**INSTRUCTIONS TO FOLLOW**
From the first line down to the line containing "Dai Rios | Salary: 217,500 -> 217,200", print the records below exactly, leaving every picture out.

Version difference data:
-- Opening Marker --
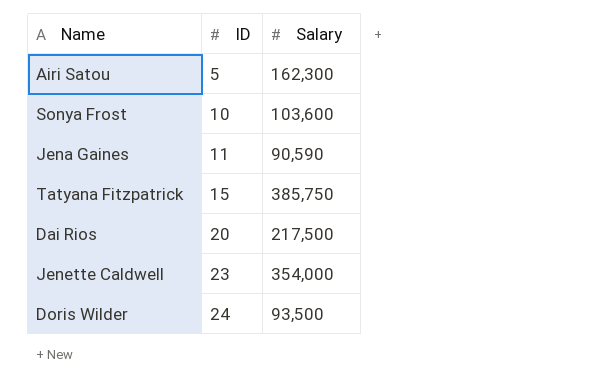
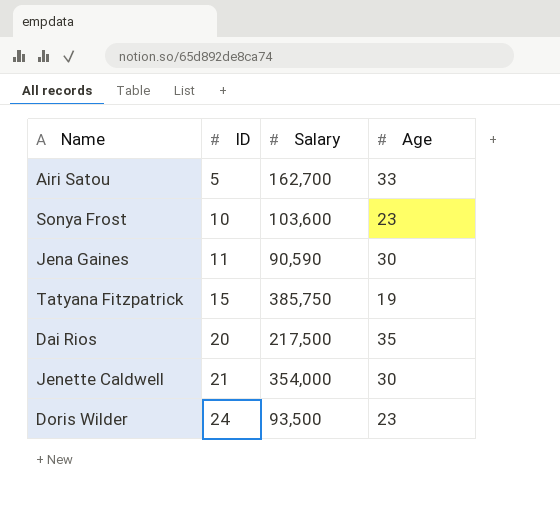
column Age | position: none -> 4
Airi Satou | Salary: 162,300 -> 162,700
Jenette Caldwell | ID: 23 -> 21

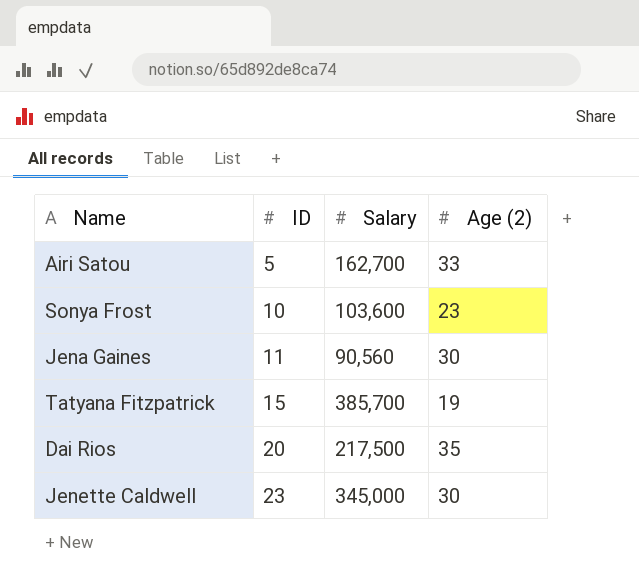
column name: Age -> Age (2)
row Doris Wilder: 24 | 93,500 | 23 -> none
Jena Gaines | Salary: 90,590 -> 90,560
Tatyana Fitzpatrick | Salary: 385,750 -> 385,700
Jenette Caldwell | ID: 21 -> 23
Jenette Caldwell | Salary: 354,000 -> 345,000

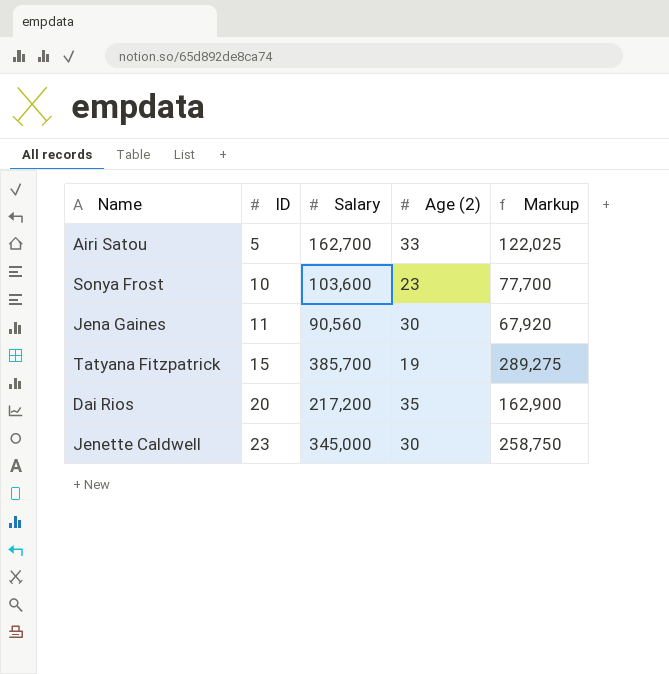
column Markup | formula: none -> [Salary] * 0.75
Dai Rios | Salary: 217,500 -> 217,200

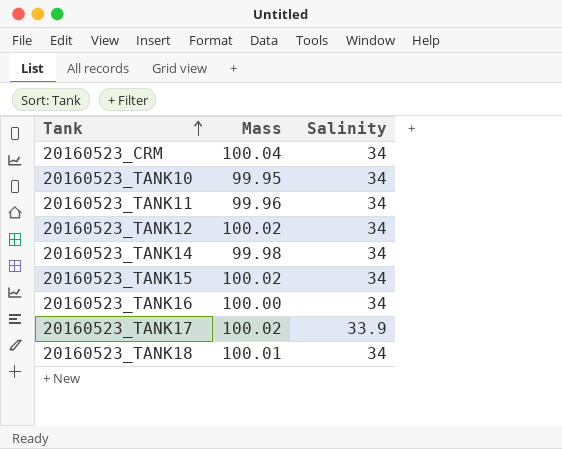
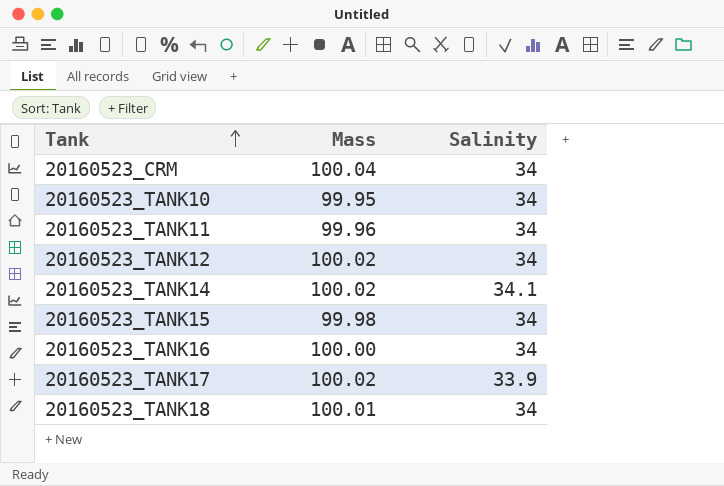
20160523_TANK14 | Mass: 99.98 -> 100.02
20160523_TANK14 | Salinity: 34 -> 34.1
20160523_TANK15 | Mass: 100.02 -> 99.98

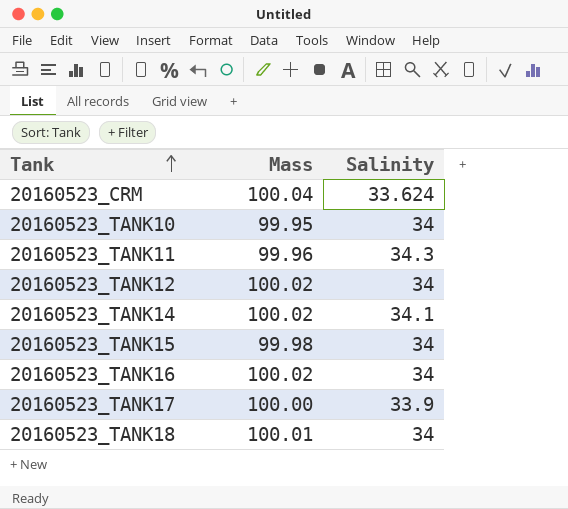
20160523_CRM | Salinity: 34 -> 33.624
20160523_TANK11 | Salinity: 34 -> 34.3
20160523_TANK16 | Mass: 100.00 -> 100.02
20160523_TANK17 | Mass: 100.02 -> 100.00

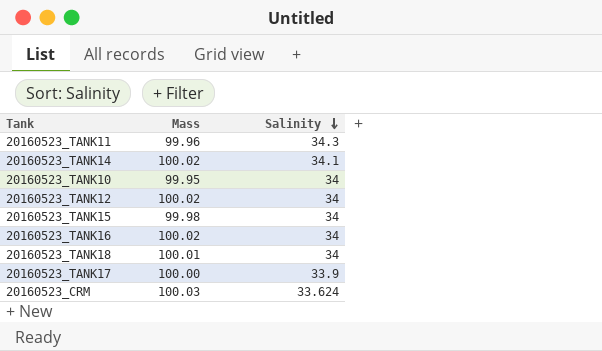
row order: Tank ascending -> Salinity descending
20160523_CRM | Mass: 100.04 -> 100.03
-- Closing Marker --
**EXERCISE OUTPUT**
column Age | position: none -> 4
Airi Satou | Salary: 162,300 -> 162,700
Jenette Caldwell | ID: 23 -> 21

column name: Age -> Age (2)
row Doris Wilder: 24 | 93,500 | 23 -> none
Jena Gaines | Salary: 90,590 -> 90,560
Tatyana Fitzpatrick | Salary: 385,750 -> 385,700
Jenette Caldwell | ID: 21 -> 23
Jenette Caldwell | Salary: 354,000 -> 345,000

column Markup | formula: none -> [Salary] * 0.75
Dai Rios | Salary: 217,500 -> 217,200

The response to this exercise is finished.